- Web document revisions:
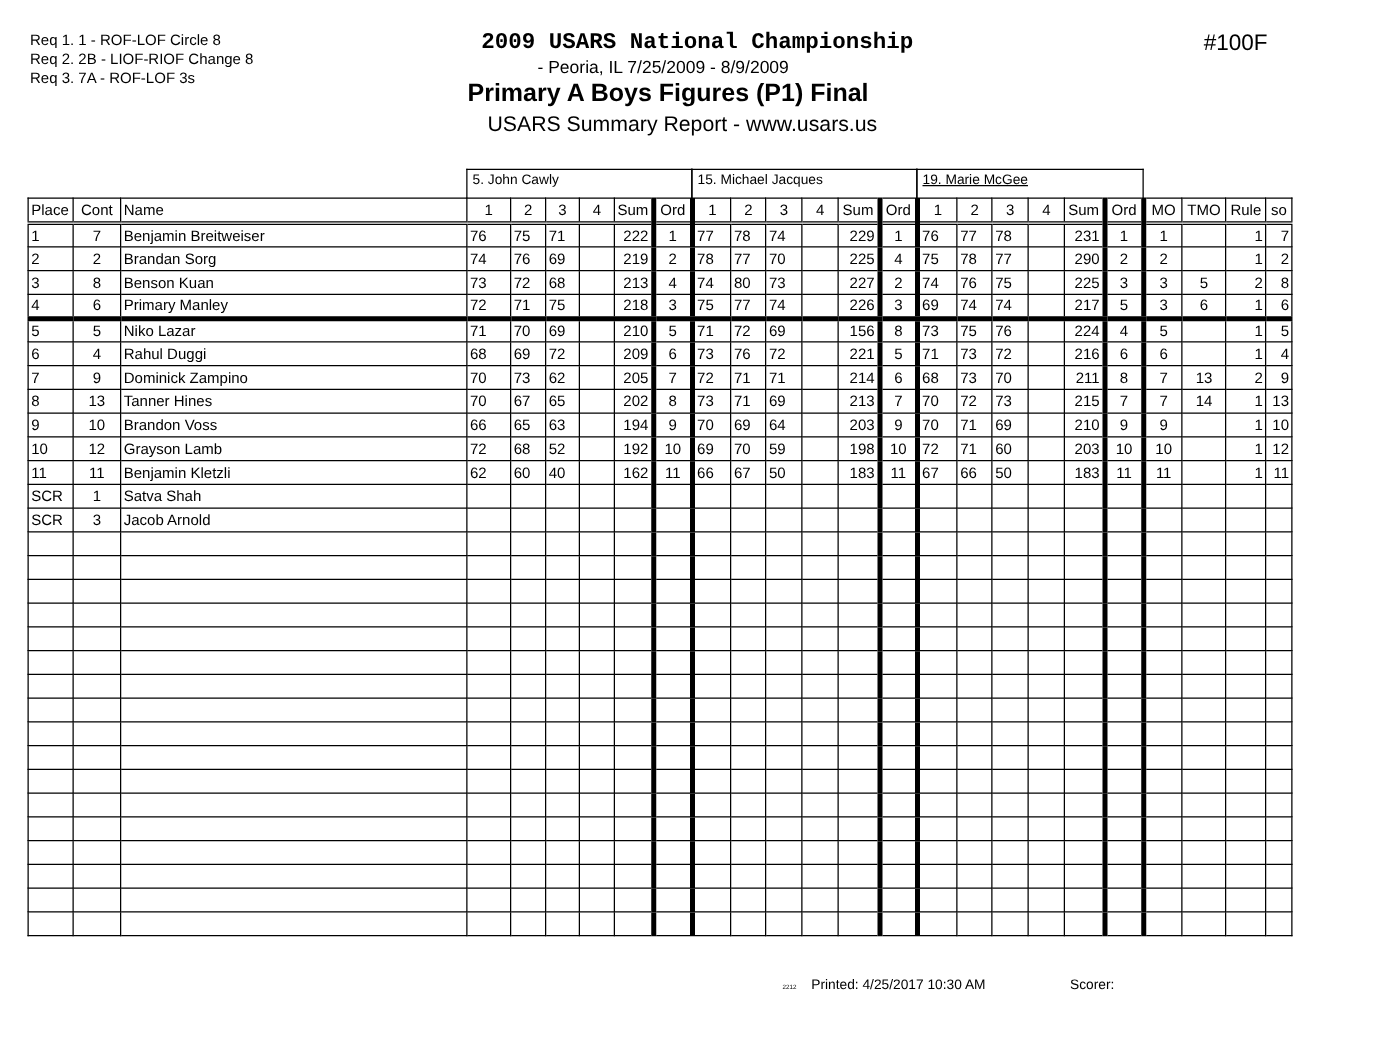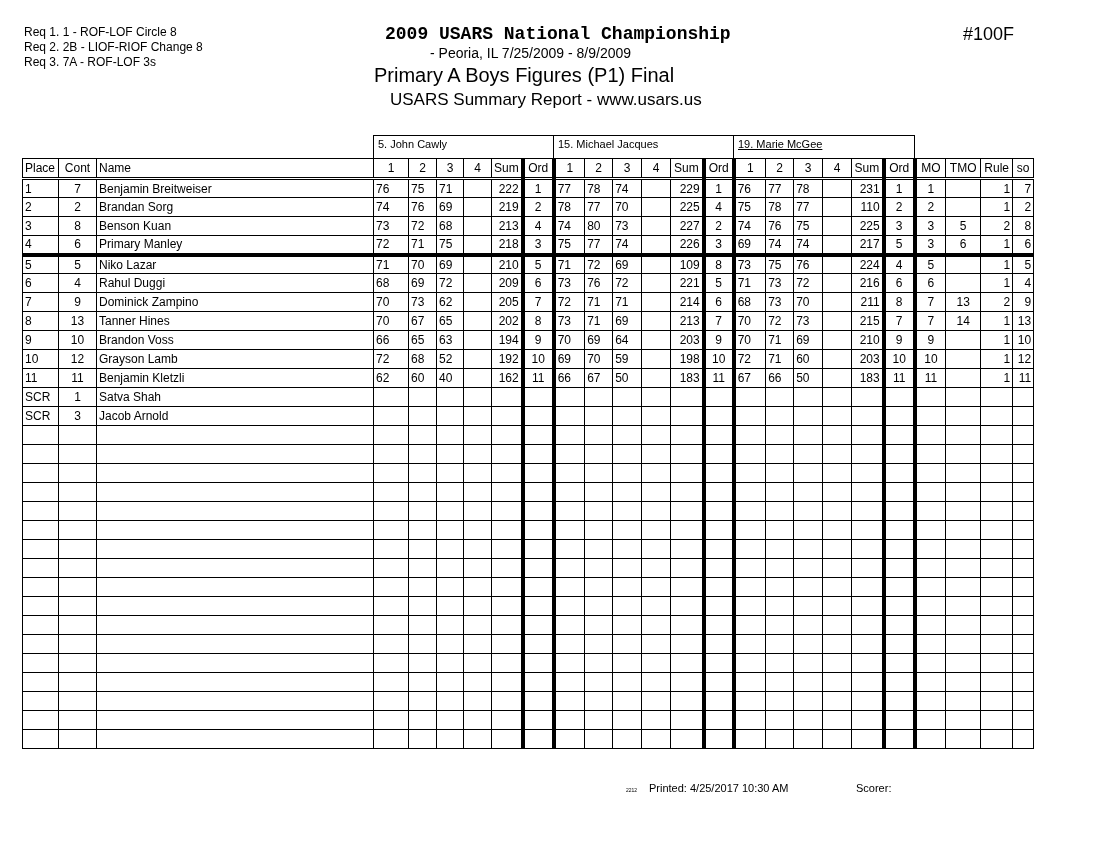--- a/index.html
+++ b/index.html
@@ -2,21 +2,21 @@
 <html><head>
 <meta charset="utf-8">
 <style>
   html, body { margin:0; padding:0; background:#ffffff; }
   body { width:1100px; height:850px; position:relative; overflow:hidden;
          font-family:"Liberation Sans", sans-serif; color:#000; }
   .reqs { position:absolute; left:24px; top:25px; font-size:12px; line-height:15px; }
   .title-block { position:absolute; left:0; top:24px; width:1100px; }
   .t1 { position:absolute; left:385px; top:0; font-size:18px; font-weight:bold;font-family:Liberation Mono, monospace; }
   .t2 { position:absolute; left:430px; top:21px; font-size:14px; }
-  .t3 { position:absolute; left:374px; top:40px; font-size:20px; font-weight:normal; }
+  .t3 { position:absolute; left:374px; top:40px; font-size:20px; font-weight:bold; }
   .t4 { position:absolute; left:390px; top:66px; font-size:17px; }
   .code { position:absolute; left:963px; top:24px; font-size:18px; font-weight:normal; }
 
   .judges { position:absolute; top:135px; left:0; height:23px; }
   .judge { position:absolute; top:0; height:24px; border:1px solid #000; border-bottom:none;
            font-size:11px; line-height:16px; padding-left:4px; box-sizing:border-box; }
 
   table.grid { position:absolute; left:22px; top:158px; border-collapse:collapse; table-layout:fixed; }
   table.grid td, table.grid th { border:1px solid #000; height:19px; padding:0 2px; font-size:12px;
        font-weight:normal; white-space:nowrap; overflow:hidden; box-sizing:border-box; }
@@ -154,21 +154,21 @@
         <td class="l tl">78</td>
         <td class="l">77</td>
         <td class="l">70</td>
         <td class="l"></td>
         <td class="r">225</td>
         <td class="ordc tl">4</td>
         <td class="l tl">75</td>
         <td class="l">78</td>
         <td class="l">77</td>
         <td class="l"></td>
-        <td class="r">110</td>
+        <td class="r">290</td>
         <td class="ordc tl">2</td>
         <td class="c tl">2</td>
         <td class="c"></td>
         <td class="r">1</td>
         <td class="r">2</td>
       </tr>
       <tr class="bold">
         <td class="l">3</td>
         <td class="c">8</td>
         <td class="l">Benson Kuan</td>
@@ -229,21 +229,21 @@
         <td class="l">71</td>
         <td class="l">70</td>
         <td class="l">69</td>
         <td class="l"></td>
         <td class="r">210</td>
         <td class="ordc tl">5</td>
         <td class="l tl">71</td>
         <td class="l">72</td>
         <td class="l">69</td>
         <td class="l"></td>
-        <td class="r">109</td>
+        <td class="r">156</td>
         <td class="ordc tl">8</td>
         <td class="l tl">73</td>
         <td class="l">75</td>
         <td class="l">76</td>
         <td class="l"></td>
         <td class="r">224</td>
         <td class="ordc tl">4</td>
         <td class="c tl">5</td>
         <td class="c"></td>
         <td class="r">1</td>

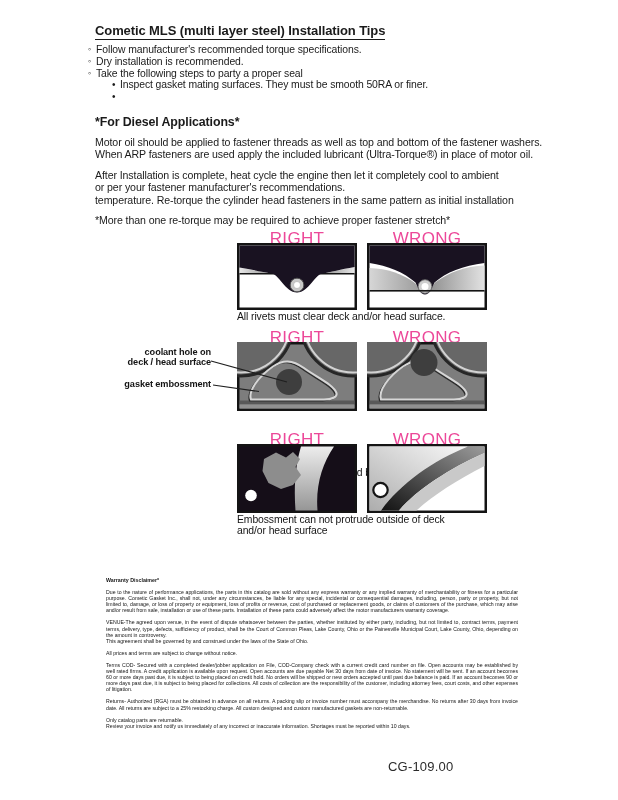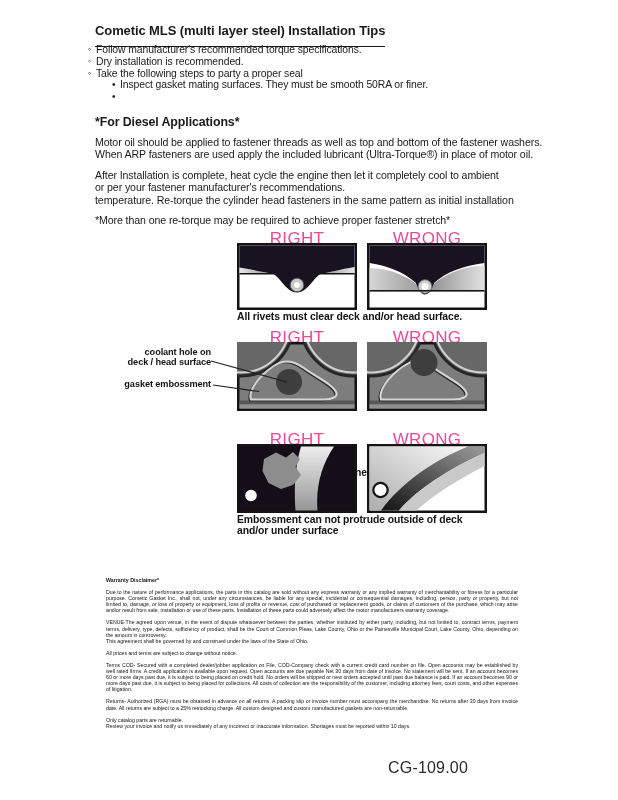--- a/index.html
+++ b/index.html
@@ -3,44 +3,44 @@
 <meta charset="utf-8">
 <style>
   html,body{margin:0;padding:0;background:#ffffff;}
   .page{
     position:relative;width:618px;height:800px;background:#ffffff;
     font-family:"Liberation Sans",sans-serif;color:#1a1a1a;overflow:hidden;
   }
   .title{
     position:absolute;left:95px;top:23px;margin:0;
     font-size:13px;font-weight:bold;letter-spacing:-0.1px;
-    border-bottom:1.6px solid #1a1a1a;padding-bottom:8px;
+    border-bottom:1.6px solid #1a1a1a;padding-bottom:1px;
   }
   .tips{position:absolute;left:88px;top:44px;font-size:10.4px;line-height:11.8px;letter-spacing:-0.1px;width:470px;}
   .tip-row{display:flex;}
   .blt{width:8px;flex:0 0 8px;text-align:left;}
   .blt-o{font-size:9px;line-height:11.8px;}
   .blt-f{font-size:10px;line-height:11.8px;}
   .tip-sub{padding-left:24px;}
   .diesel{position:absolute;left:95px;top:115px;width:472px;letter-spacing:-0.1px;}
   .diesel h2{margin:0 0 7px 0;font-size:12.4px;font-weight:bold;}
   .dp{margin:6px 0 8px 0;font-size:10.6px;line-height:12.4px;}
   .dg-label{position:absolute;width:120px;text-align:center;font-size:17px;letter-spacing:0.3px;color:#ec4899;}
   .panel{position:absolute;width:120px;}
   .panel svg{display:block;width:100%;height:100%;}
   .p-r1{height:67px;}
   .p-r23{height:69px;}
-  .dg-cap{position:absolute;font-size:10.4px;font-weight:bold;letter-spacing:-0.1px;line-height:10.8px;color:#141414;}
+  .dg-cap{position:absolute;font-size:10.4px;font-weight:normal;letter-spacing:-0.1px;line-height:10.8px;color:#141414;}
   .ann{position:absolute;left:118px;width:93px;text-align:right;font-size:9.2px;line-height:10.4px;letter-spacing:-0.1px;color:#141414;font-weight:bold;}
   .leader{position:absolute;left:118px;top:344px;width:180px;height:60px;pointer-events:none;}
   .legal{position:absolute;left:106px;top:577px;width:412px;font-size:5.2px;line-height:6.1px;color:#161616;}
   .legal h3{margin:0 0 6px 0;font-size:5.3px;font-weight:bold;}
   .lg-block{margin:0 0 6px 0;}
   .lg-line{text-align:justify;}
-  .pagenum{position:absolute;left:388px;top:759px;font-size:16px;letter-spacing:0.2px;color:#2b2b2b;text-align:right;}
+  .pagenum{position:absolute;left:388px;top:759px;font-size:13px;letter-spacing:0.2px;color:#2b2b2b;text-align:right;}
 </style>
 </head>
 <body>
 
 <div class="page">
 
   <h1 class="title">Cometic MLS (multi layer steel) Installation Tips</h1>
 
   <div class="tips">
     <div class="tip-row">
@@ -210,21 +210,21 @@
       <rect x="1.25" y="1.25" width="117.5" height="66.5" fill="#ffffff" stroke="#141414" stroke-width="2.5"></rect>
       <path d="M2.5,2.5 H101 C66,16.5 33,40 14,66.5 H2.5 Z" fill="url(#g6a)"></path>
       <path d="M101,2.5 H117.5 V9 C82,24.5 49,46.5 32,66.5 H14 C33,40 66,16.5 101,2.5 Z" fill="url(#g6b)"></path>
       <path d="M117.5,9 V22 C90,36 65,52 49.5,66.5 H32 C49,46.5 82,24.5 117.5,9 Z" fill="#c9c9c9"></path>
       <circle cx="13.5" cy="46" r="7.2" fill="#ffffff" stroke="#141414" stroke-width="2.2"></circle>
     </svg>
   </div>
 
   <div class="dg-cap" style="left:237px;top:515px;width:262px;">
     <div>Embossment can not protrude outside of deck</div>
-    <div>and/or under surface</div>
+    <div>and/or head surface</div>
   </div>
 
   <div class="legal">
     <h3>Warranty Disclaimer*</h3>
     <div class="lg-block">
       <div class="lg-line">Due to the nature of performance applications, the parts in this catalog are sold without any express warranty or any implied warranty of merchantability or fitness for a particular purpose.  Cometic Gasket Inc., shall not, under any circumstances, be liable for any special, incidental or consequential damages, including, person, party or property, but not limited to, damage, or loss of property or equipment, loss of profits or revenue, cost of purchased or replacement goods, or claims of customers of the purchase, which may arise and/or result from sale, installation or use of these parts.  Installation of these parts could adversely affect the motor manufacturers warranty coverage.</div>
     </div>
     <div class="lg-block">
       <div class="lg-line">VENUE-The agreed upon venue, in the event of dispute whatsoever between the parties, whether instituted by either party, including, but not limited to, contract terms, payment terms, delivery, type, defects, sufficiency of product, shall be the Court of Common Pleas, Lake County, Ohio or the Painesville Municipal Court, Lake County, Ohio, depending on the amount in controversy.</div>
       <div class="lg-line">This agreement shall be governed by and construed under the laws of the State of Ohio.</div>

- DIRECTIONS:
Return, in full, every line of these entries that holds "right".

- YOUR RESPONSE:
   .ann{position:absolute;left:118px;width:93px;text-align:right;font-size:9.2px;line-height:10.4px;letter-spacing:-0.1px;color:#141414;font-weight:bold;}
-  .pagenum{position:absolute;left:388px;top:759px;font-size:16px;letter-spacing:0.2px;color:#2b2b2b;text-align:right;}
+  .pagenum{position:absolute;left:388px;top:759px;font-size:13px;letter-spacing:0.2px;color:#2b2b2b;text-align:right;}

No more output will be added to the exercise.